Daha birçok duygum var hiç şüphesiz. Beni korkutan canavarlar da bunlardan bazıları. O canavarı benle konuşur, ona isim vermemi sağlar, resmini yaptırırsanız korkumu ifade yolunu da açarsınız zira o canavar çoğu kez belki de benim için sizin bana öfkelendiğiniz anlardaki görüntünüz ya da benim kendi öfkem kimbilir…

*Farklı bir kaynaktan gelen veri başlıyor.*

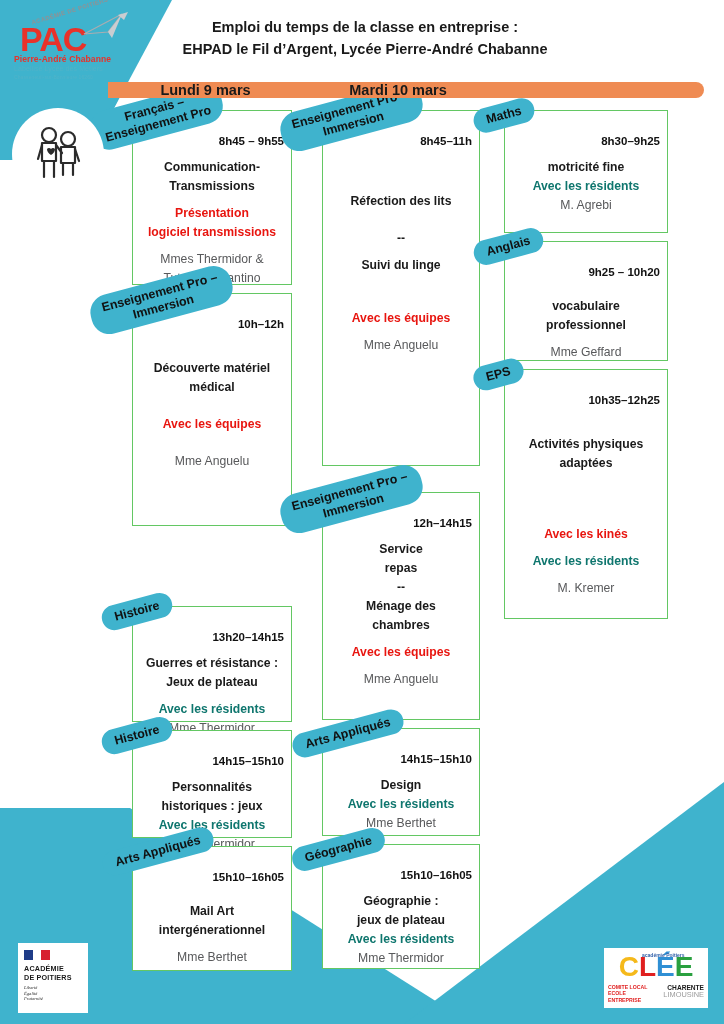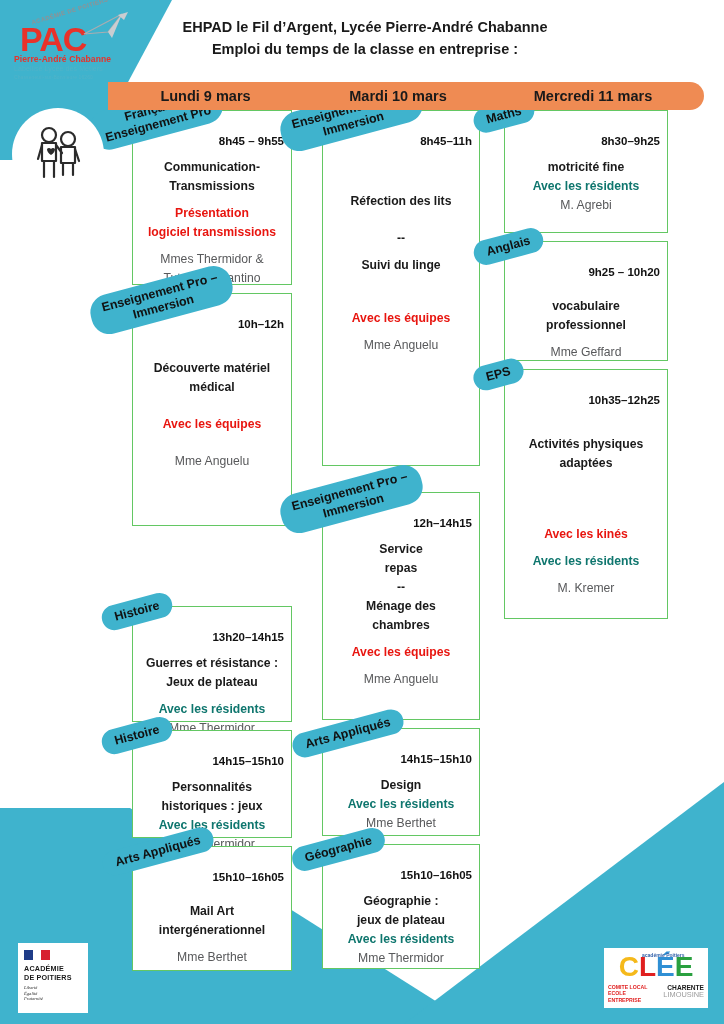--- a/index.html
+++ b/index.html
@@ -98,21 +98,21 @@
     font-size: 13px; font-weight: bold; color: #1f7a5e; letter-spacing: 0.4px;
   }
   .chass-sub {
     font-size: 10px; color: #e07b3c; font-style: italic; font-family: "Liberation Serif", serif;
   }
 
   
   .daybar {
     position: absolute;
     left: 108px; top: 82px;
-    width: 596px; height: 28px;
+    width: 596px; height: 16px;
     background: #ef8b53;
     border-radius: 0 14px 14px 0;
     z-index: 3;
     display: flex;
     align-items: center;
   }
   .daybar .day {
     font-size: 14.5px;
     font-weight: bold;
     color: #1a1a1a;
@@ -276,30 +276,29 @@
       <polygon points="40,3 50,0 46,8" fill="#c9cdd1"></polygon>
     </svg>
     <div style="position:absolute; left:2px; top:48px;">
       <div class="pac-sub1">Pierre-André Chabanne</div>
       <div class="pac-sub2">Labellisé Lycée des Métiers</div>
       <div class="pac-sub3">Chasseneuil-sur-Bonnieure 16260</div>
     </div>
   </div>
 
   <div class="header-title">
+    <div>Emploi du temps de la classe en entreprise :</div>
     <div>EHPAD le Fil d’Argent, Lycée Pierre-André Chabanne</div>
-    <div>Emploi du temps de la classe en entreprise :</div>
   </div>
 
 </div>
 
 <div class="daybar">
   <div class="day day-0">Lundi 9 mars</div>
   <div class="day day-1">Mardi 10 mars</div>
-  <div class="day day-2">Mercredi 11 mars</div>
 </div>
 
 <div class="avatar-circle">
   <svg width="62" height="62" viewBox="0 0 62 62">
     <g fill="none" stroke="#2b2b2b" stroke-width="2.2" stroke-linecap="round" stroke-linejoin="round">
       <circle cx="22" cy="12" r="7"></circle>
       <path d="M15,20 h14 v18 h-14 z"></path>
       <path d="M17,38 v16 M27,38 v16"></path>
       <path d="M15,22 l-4,14 M29,22 l6,8"></path>
       <circle cx="41" cy="16" r="7"></circle>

Kaygılarım, çaresizliklerim ve hayal kırıklıklarım. Evet hayal kırıklığı yaşamama da tahammül edin lütfen çünkü istediğim bir şey olmayınca tuttursam da o isteğimi gerçekleştirmek yerine benle onu konuşur, hiç olmazsa istediğim olmasa bile resmini yapmama imkan tanırsanız, belki o isteğime sahip olamam ama hem elimdekilerin kıymetini bilirim hem de eksiklerle başa çıkmayı öğrenir, eksikleri konuşup, onlara iç dünyamda anlam verip, yerine farklı şeyler ikame ederek iç dünyamı zenginleştirebilirim.

Sizden tek istediğim bana duygularımı ifade etmemi öğretmeniz, bunun için de duygularınızı ifade etmekten kaçınmamanız. Tabii ben de duygularımı dile getirdiğimde beni dinleyip, o duyguma aile içinde yer açmanız yani görmezden gelmemeniz, konuyu değiştirmemeniz. Aksi durumda bu benim güvenimi sarsar ve beni daha büyük öfkeye, üzüntüye, hayal kırıklıklarına, şaşkınlığa, kaygıya sürükler.

Duygularımı anlattığım bu yazıyı okuduğunuz ve anlamaya çalıştığınız için teşekkür ederim.